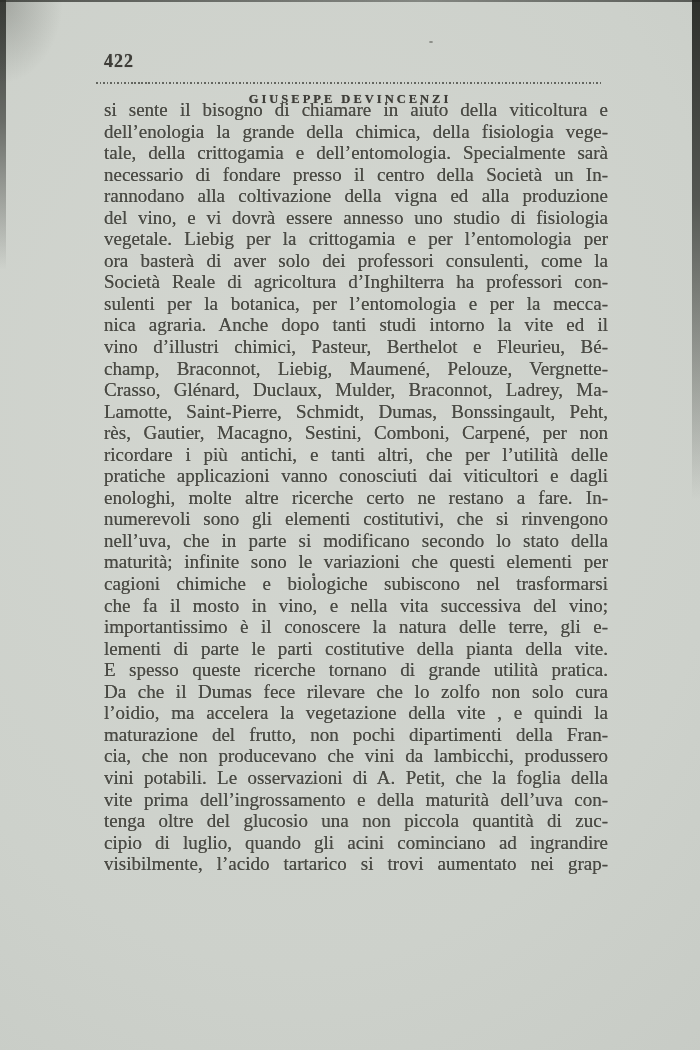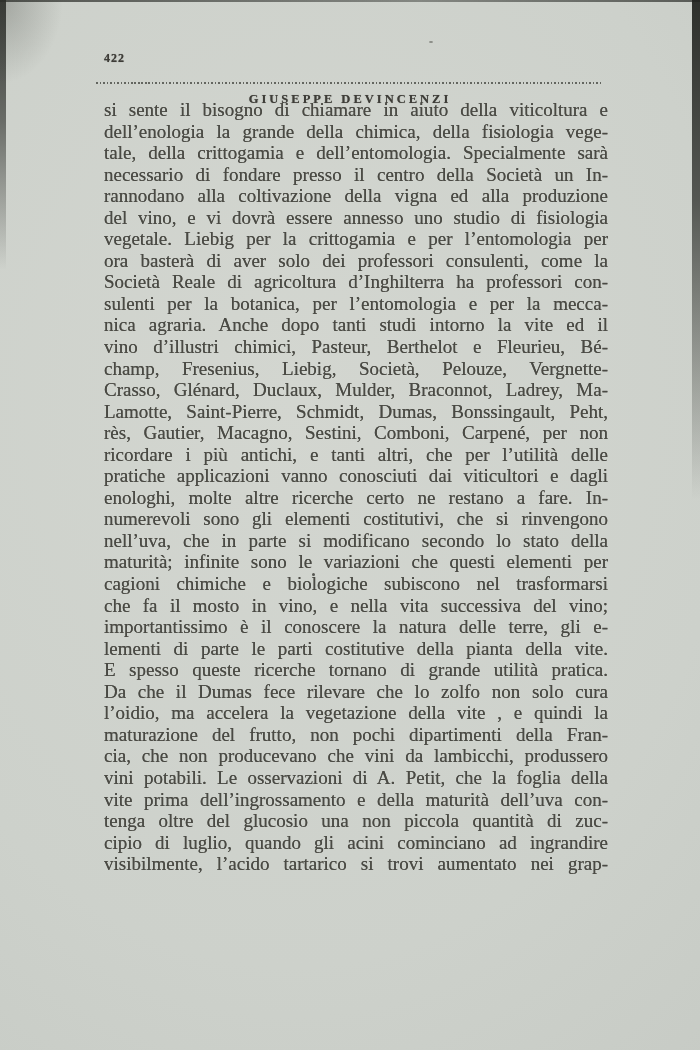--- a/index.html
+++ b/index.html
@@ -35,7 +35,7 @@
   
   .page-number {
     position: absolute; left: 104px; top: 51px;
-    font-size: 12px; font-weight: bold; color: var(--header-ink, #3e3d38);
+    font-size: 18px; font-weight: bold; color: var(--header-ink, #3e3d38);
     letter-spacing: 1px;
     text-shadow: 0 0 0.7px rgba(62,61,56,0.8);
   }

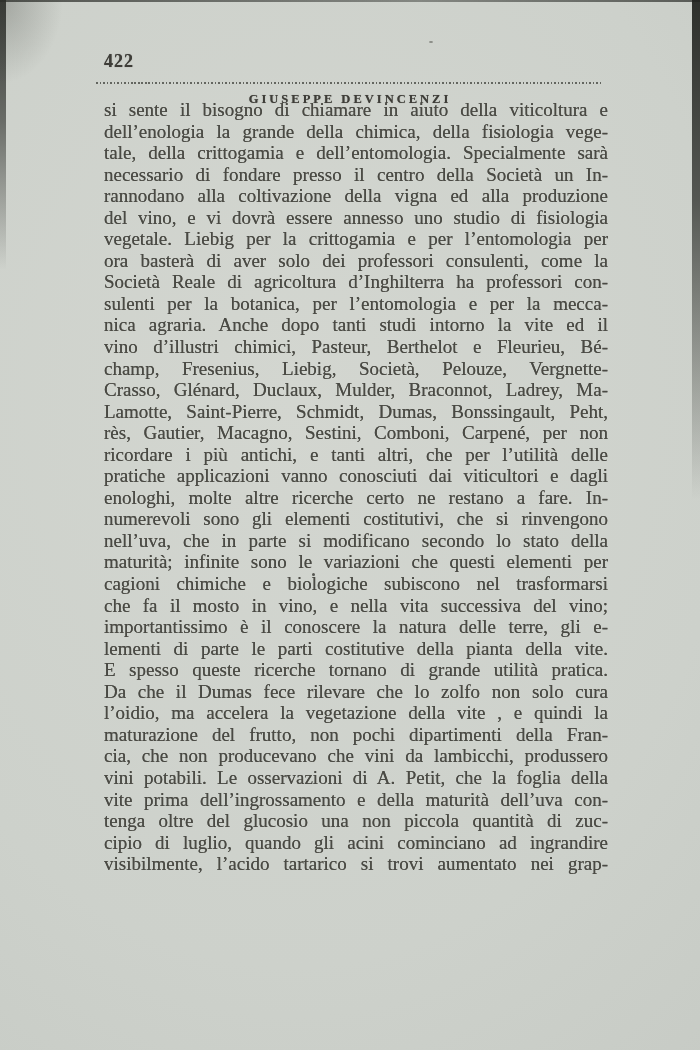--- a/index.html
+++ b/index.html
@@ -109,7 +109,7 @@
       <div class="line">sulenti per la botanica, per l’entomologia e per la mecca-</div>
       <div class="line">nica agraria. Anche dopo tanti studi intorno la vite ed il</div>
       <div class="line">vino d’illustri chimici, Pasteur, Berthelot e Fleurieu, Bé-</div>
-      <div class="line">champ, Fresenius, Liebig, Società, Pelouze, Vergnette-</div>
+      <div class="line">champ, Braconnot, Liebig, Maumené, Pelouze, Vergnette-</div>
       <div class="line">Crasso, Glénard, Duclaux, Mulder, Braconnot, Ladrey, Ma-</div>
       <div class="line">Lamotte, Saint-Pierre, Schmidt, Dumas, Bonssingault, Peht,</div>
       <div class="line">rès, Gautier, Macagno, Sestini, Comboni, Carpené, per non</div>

▸ What to do: Nothing but an exact copy is asked for: the lines from the start of the records through the line with "12px; font-weight: bold; color: var(--header-ink, #3e3d38);", both ends included, minus any pictures.

▸ Answer to the problem:
--- a/index.html
+++ b/index.html
@@ -35,7 +35,7 @@
   
   .page-number {
     position: absolute; left: 104px; top: 51px;
-    font-size: 12px; font-weight: bold; color: var(--header-ink, #3e3d38);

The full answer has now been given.